Early return is perfectly manageable in C as long as you aren't paranoid about function inlining. You just have a wrapper that does unconditional setup, passes the acquired resources to a worker, and unconditionally cleans up. Then the worker can return whenever it likes, and you don't need any gotos either.
Right, so you allow early return only in functions that do not have any setup and clean-up - where it's safe. Something like "pure" functions. And you describe a way to extract such functions from others.
At this point what you need to do is stop treating compiler warnings as errors, and just have them fire the shock collar.
Negative reinforcement gets a bad rep, but it sure does work.
b) A return value that is explicitly marked like this is very different from an unused variable that gp suggested the cast to void idiom for. GCC does not warn on variables that are unused except for a cast to void.
> I work with a colleague that doesn't compile/run the code before putting up a MR.
Then erroring on unused variables will not help you anyway.
Anyway, all your issues sound like management problems. Not all projects are run that badly.
Which is annoying because the CI pipeline can take like 10 minutes to do the build and then you need to re-commit after turning the warnings on locally.
There are other issue like your code compiles differently in CI vs on your machine, which brings it own issues. Ignored warnings can cause other pieces to fail compilation or execution in other project/libraries. I had this happen in C# and VB.NET.
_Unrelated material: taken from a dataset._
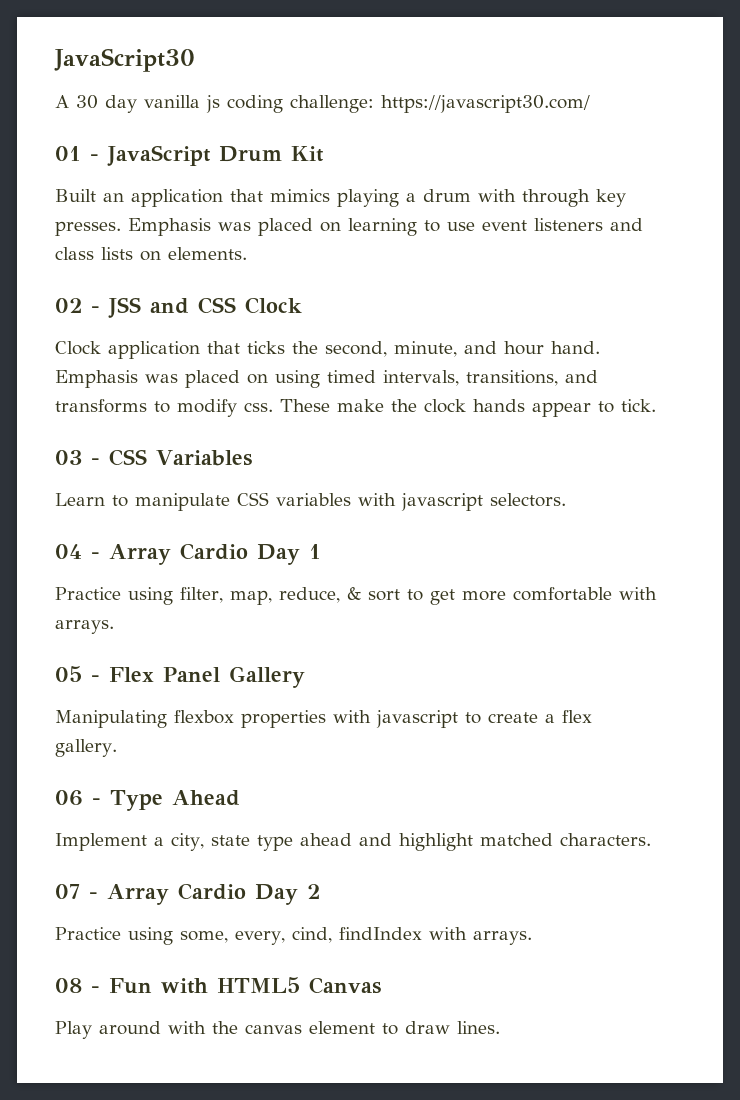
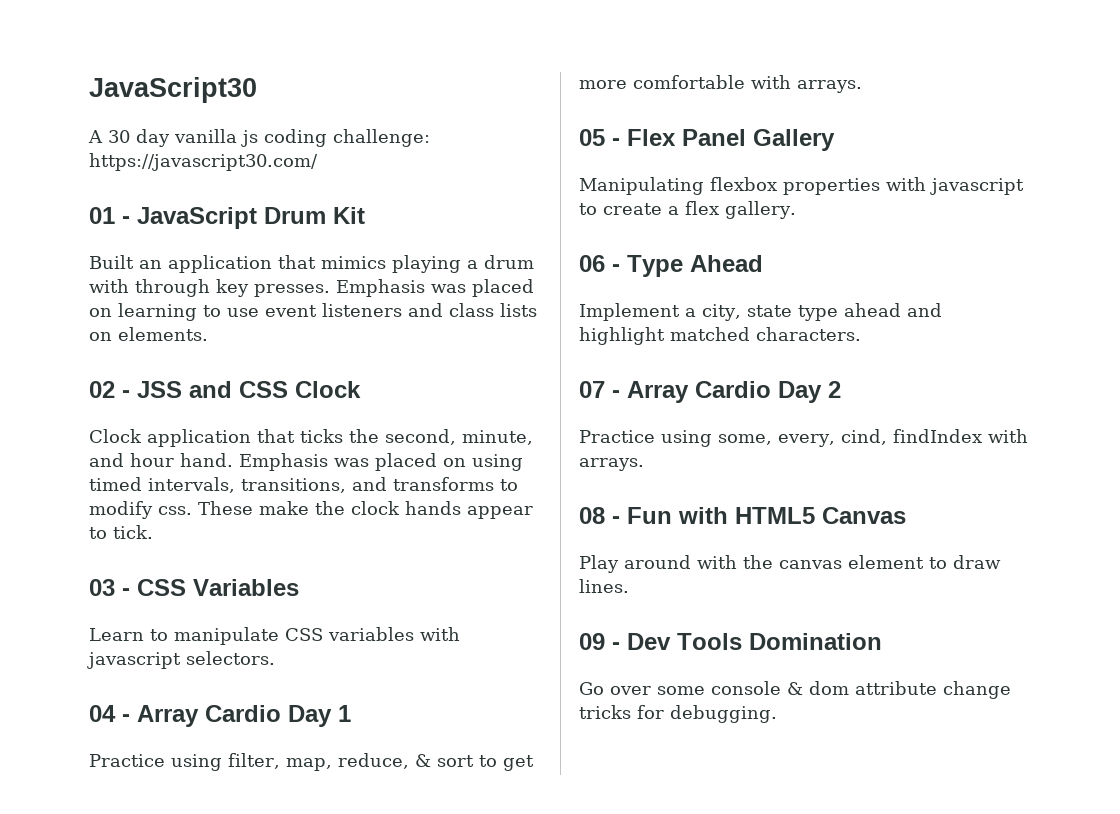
(500, 1027) none -> [579,633,882,650] [579,681,1011,699] [579,705,777,723] // 09 - Dev Tools Domination // Go over some console & dom attribute change tricks for debugging.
It is best just to turn on all warnings and errors and be done with it.
I've never heard particularly good reasons for not having it turned on all the time and that includes those mentioned in this thread.
> Then erroring on unused variables will not help you anyway.
The point I am trying to convey, which was a direct response to something the parent said:
"barbarians who commit code that complies with warnings"
IME it is very common for people to just straight up ignore warnings, and issues and sometimes they won't even check the thing compiles. I've worked as a contractor at a number of companies both large and small and this has been a constant.
> Anyway, all your issues sound like management problems. Not all projects are run that badly.
Again the point I was trying to convey is the expectations people have on here are far higher than what some of us have to deal with on a daily basis. So you have to put in loads of automated checks that I don't have to bother with when working with competent people.
The point being conveyed is your experience is not representative of what commonly occurs. I have worked as a contractor in a number of different orgs both small, large, private and public and more often than not unless you force people to fix these things, they won't.
> Find better managers.
How about you and others with similar attitudes realise that the world isn't perfect and sometimes you have to work with what you got.
Do you think I haven't been looking for a new position? Most of the jobs in my area are going to be more of the same.